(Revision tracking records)
--------

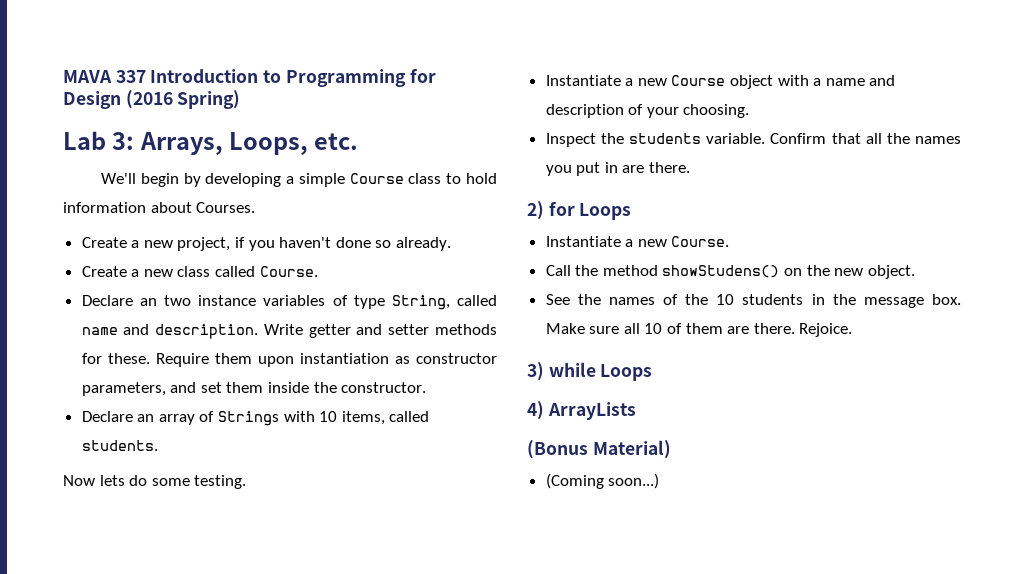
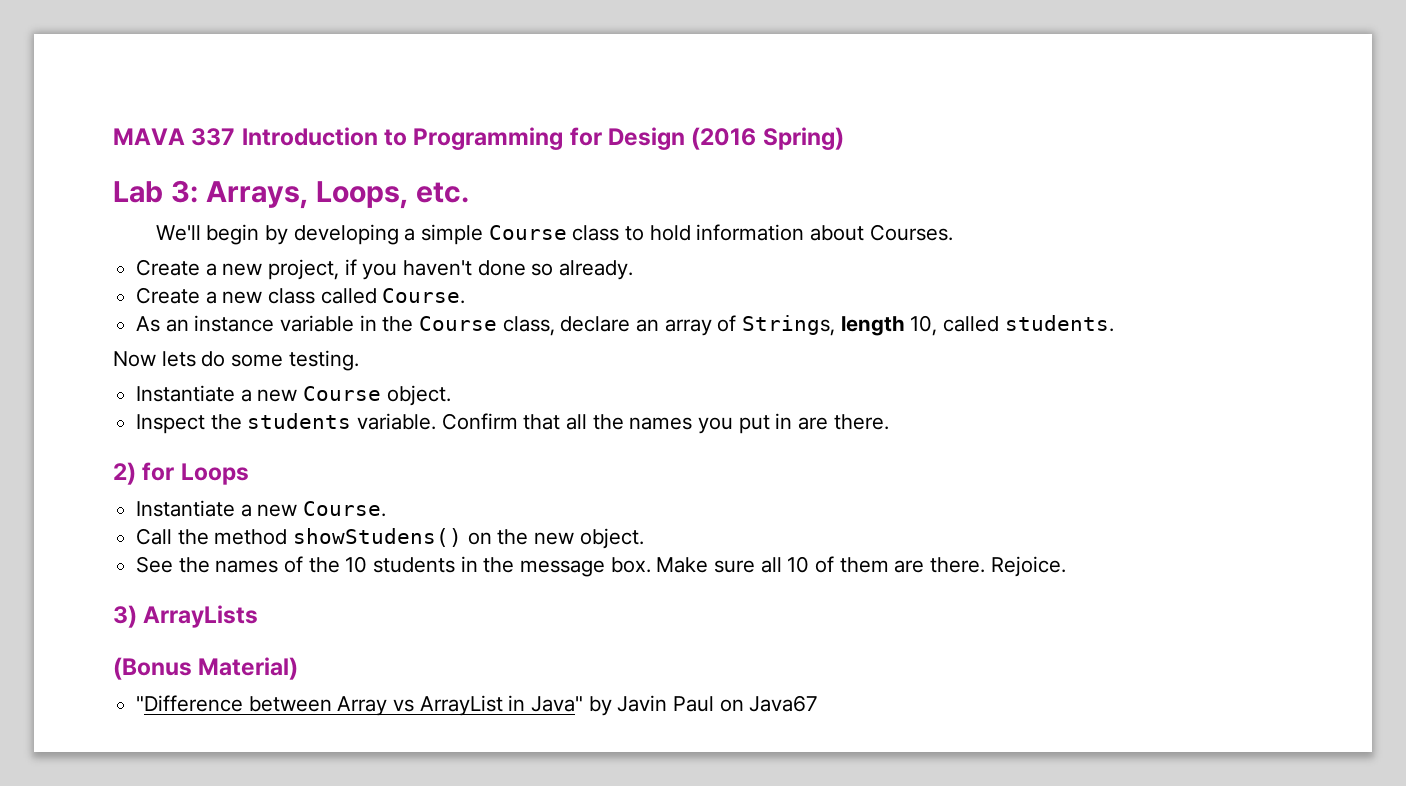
[81,295,498,310] [81,324,498,339] [81,353,497,367] [81,382,427,396] [81,411,385,426] Declare an two instance variables of type String, called name and description. Write getter and setter methods for these. Require them upon instantiation as constructor parameters, and set them inside the constructor. // Declare an array of Strings with 10 items, -> [136,315,938,336] As an instance variable in the Course class, declare an array of Strings, length 10,
[730,75,896,89] [545,104,750,118] object with a name and description of your choosing. -> [386,385,451,406] object.
[548,362,653,381] [527,401,544,420] while Loops // 4) -> (137, 616) none
[545,473,660,489] (Coming soon...) -> [136,695,819,716] "Difference between Array vs ArrayList in Java" by Javin Paul on Java67

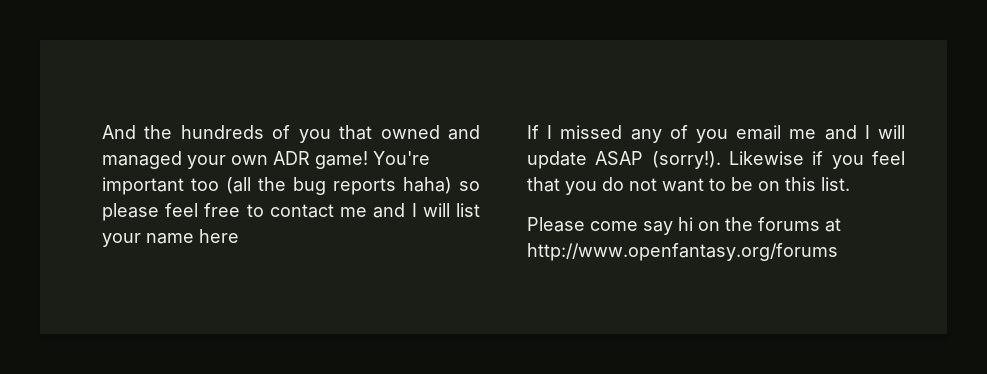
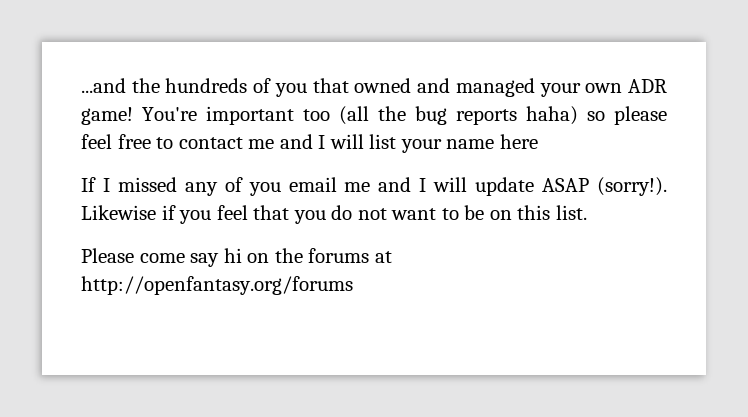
[102,125,136,139] And -> [81,78,126,93] ...and
[527,243,838,261] http://www.openfantasy.org/forums -> [81,276,353,295] http://openfantasy.org/forums

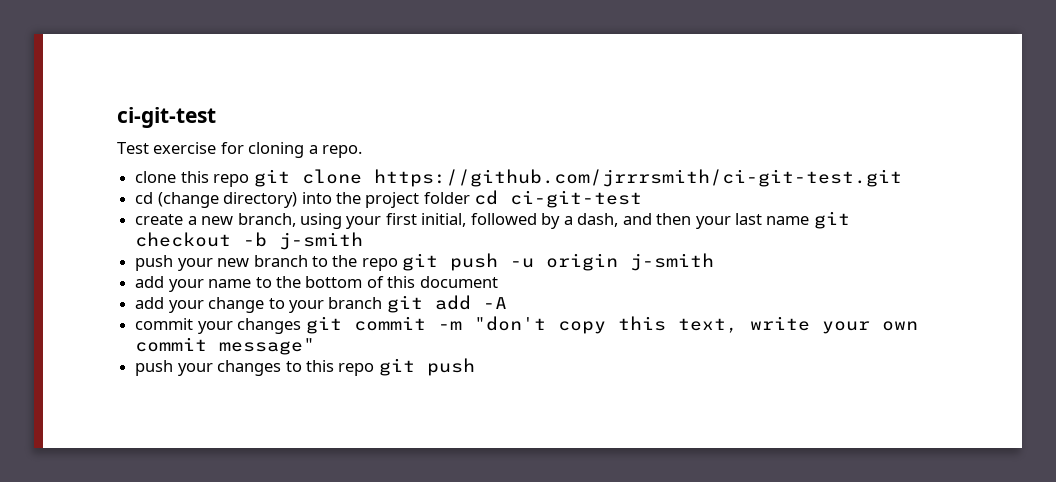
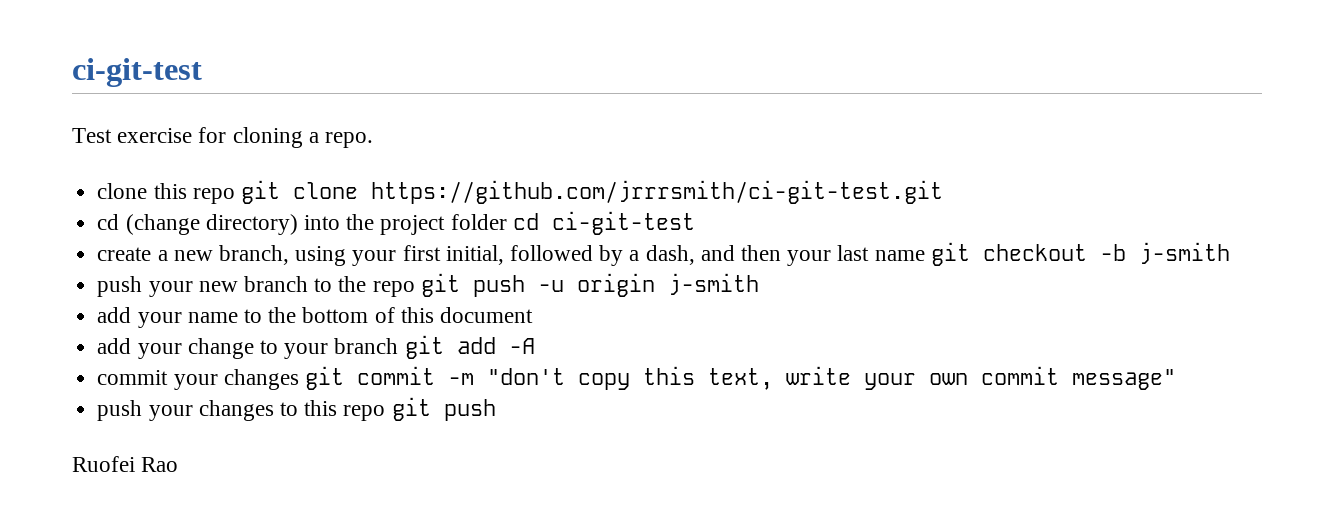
(475, 367) none -> [72,456,179,472] // Ruofei Rao

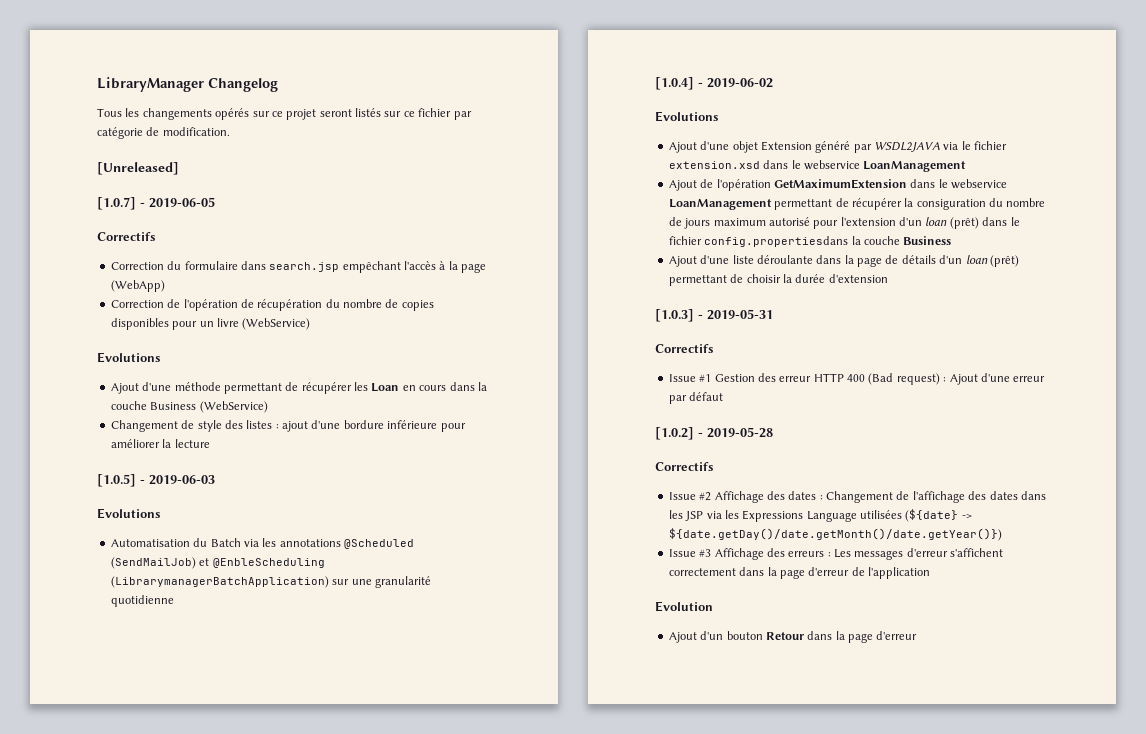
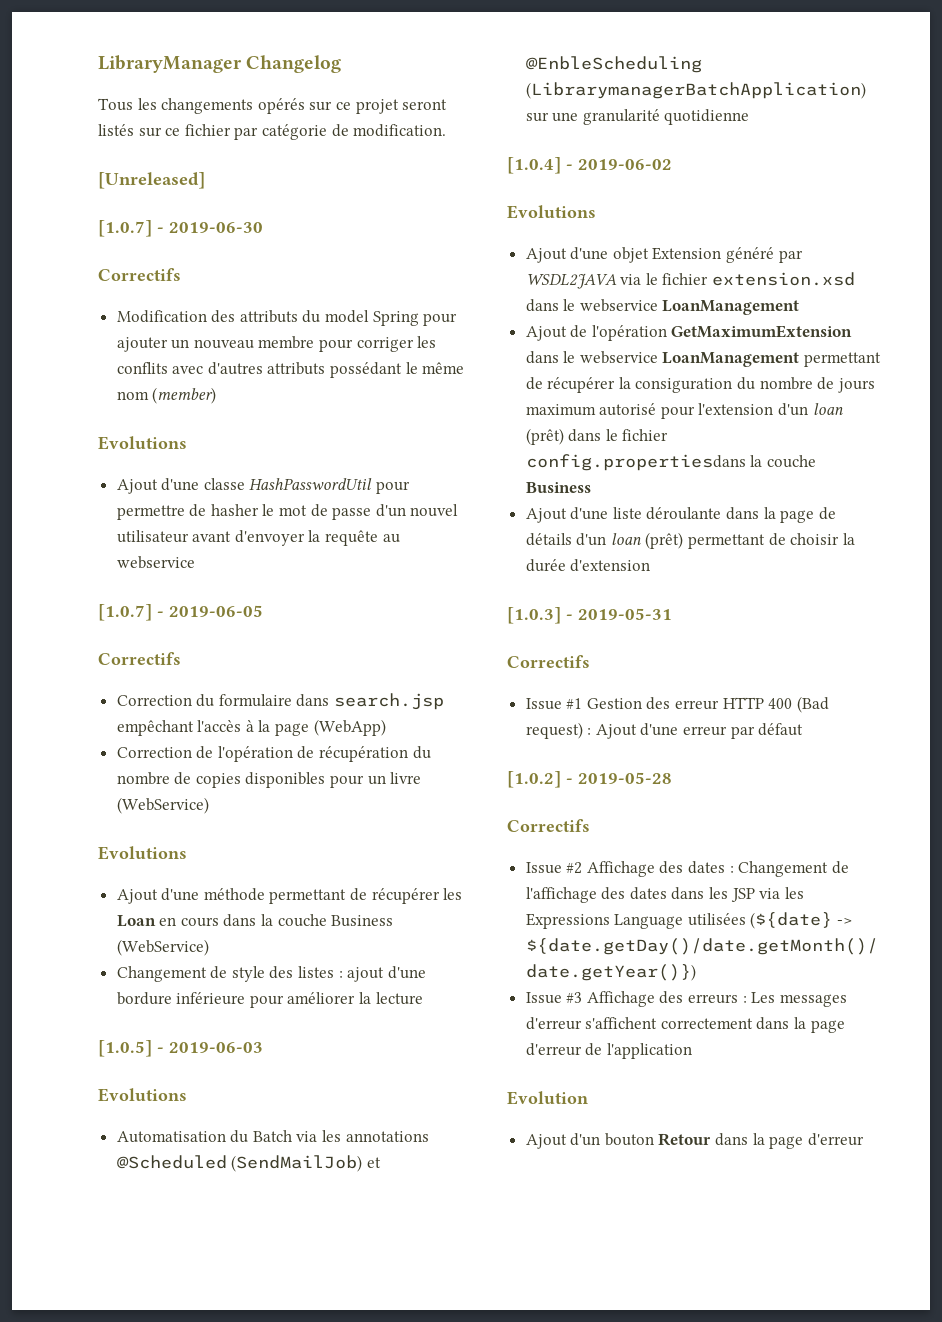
(179, 168) none -> [98,220,263,237] [98,268,181,281] [116,310,458,326] [116,336,437,352] [116,362,465,378] [116,387,217,404] [98,436,187,450] [116,478,411,494] [116,504,459,520] [116,530,400,546] [116,556,195,569] // [1.0.7] - 2019-06-30 // Correctifs // Modification des attributs du model Spring pour ajouter un nouveau membre pour corriger les conflits avec d'autres attributs possédant le même nom (member) // Evolutions // Ajout d'une classe HashPasswordUtil pour permettre de hasher le mot de passe d'un nouvel utilisateur avant d'envoyer la requête au webservice

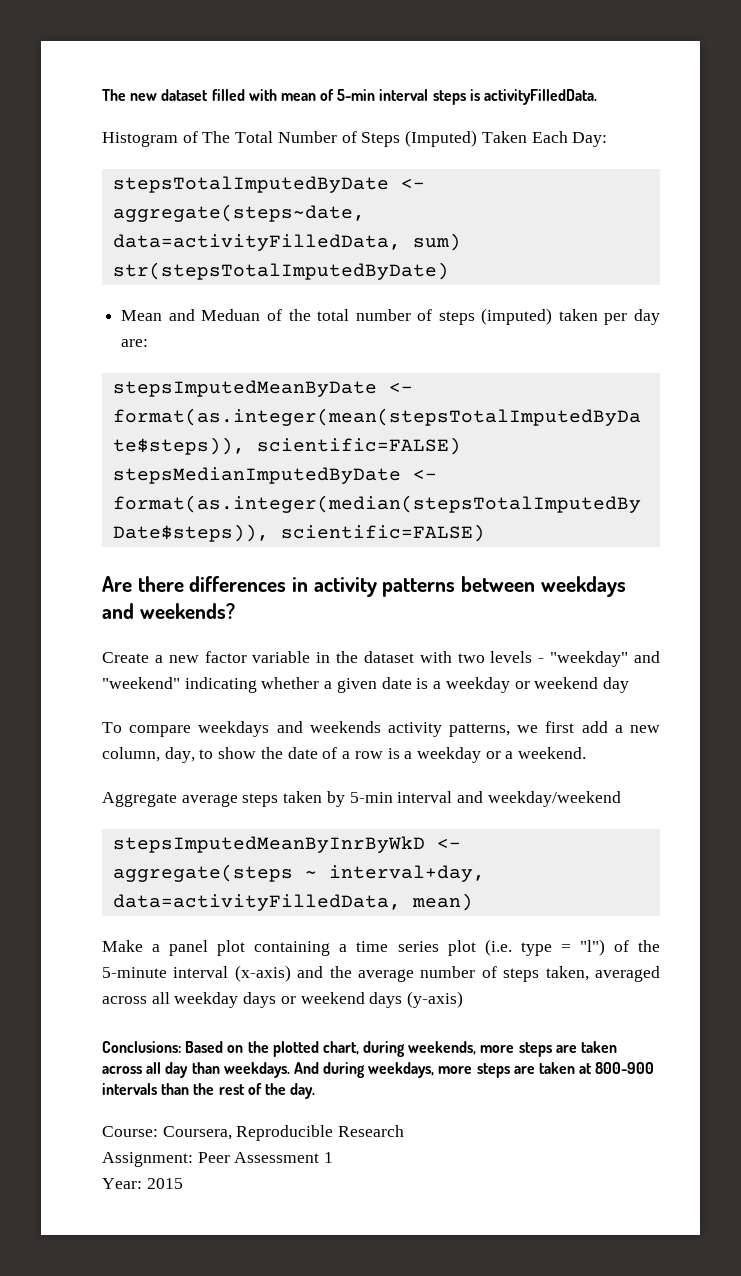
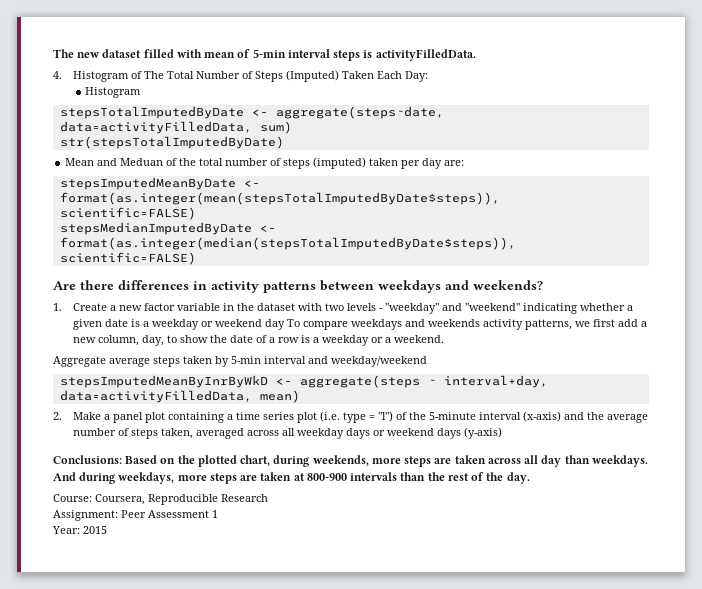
(598, 97) none -> [53,71,62,79] 4.
(608, 139) none -> [85,87,142,98] // Histogram
(235, 611) none -> [53,303,62,311] 1.
(629, 685) // -> (286, 324) none
(473, 902) none -> [53,412,62,420] 2.

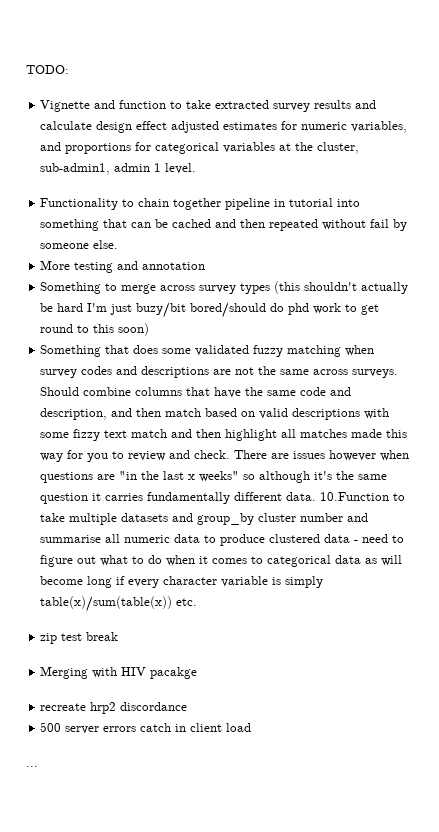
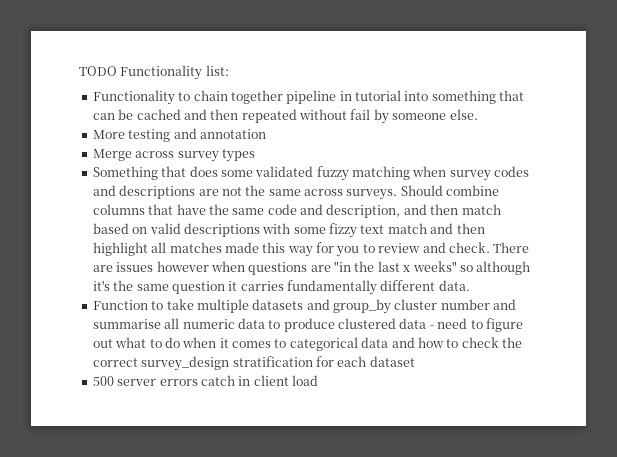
[26,65,69,74] [40,100,377,112] [40,121,408,133] [40,142,360,154] [40,163,197,175] TODO: // Vignette and function to take extracted survey results and calculate design effect adjusted estimates for numeric variables, and proportions for categorical variables at the cluster, sub-admin1, admin 1 level. -> [79,65,229,80] TODO Functionality list:
[40,282,157,294] Something to merge -> [92,149,132,161] Merge
[274,281,409,294] [40,302,380,318] [40,323,150,336] (this shouldn't actually be hard I'm just buzy/bit bored/should do phd work to get round to this soon) -> (255, 155) none
[320,492,390,501] 10.Function -> [92,300,148,310] // Function
[365,555,403,566] [40,576,324,588] [40,596,198,612] [40,632,119,644] [40,666,198,679] [40,702,188,714] as will become long if every character variable is simply table(x)/sum(table(x)) etc. // zip test break // Merging with HIV pacakge // recreate hrp2 discordance -> [391,337,522,348] [92,356,415,371] and how to check the correct survey_design stratification for each dataset
[26,766,38,767] // ... -> (318, 380) none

--------

## How to complete this task:
Please print the lines above word for word, starting at the one with "(475, 367) none" and ending at the one with "[40,282,157,294] Something to", both included, and without any picture.

## Reply:
(475, 367) none -> [72,456,179,472] // Ruofei Rao

(179, 168) none -> [98,220,263,237] [98,268,181,281] [116,310,458,326] [116,336,437,352] [116,362,465,378] [116,387,217,404] [98,436,187,450] [116,478,411,494] [116,504,459,520] [116,530,400,546] [116,556,195,569] // [1.0.7] - 2019-06-30 // Correctifs // Modification des attributs du model Spring pour ajouter un nouveau membre pour corriger les conflits avec d'autres attributs possédant le même nom (member) // Evolutions // Ajout d'une classe HashPasswordUtil pour permettre de hasher le mot de passe d'un nouvel utilisateur avant d'envoyer la requête au webservice

(598, 97) none -> [53,71,62,79] 4.
(608, 139) none -> [85,87,142,98] // Histogram
(235, 611) none -> [53,303,62,311] 1.
(629, 685) // -> (286, 324) none
(473, 902) none -> [53,412,62,420] 2.

[26,65,69,74] [40,100,377,112] [40,121,408,133] [40,142,360,154] [40,163,197,175] TODO: // Vignette and function to take extracted survey results and calculate design effect adjusted estimates for numeric variables, and proportions for categorical variables at the cluster, sub-admin1, admin 1 level. -> [79,65,229,80] TODO Functionality list:
[40,282,157,294] Something to merge -> [92,149,132,161] Merge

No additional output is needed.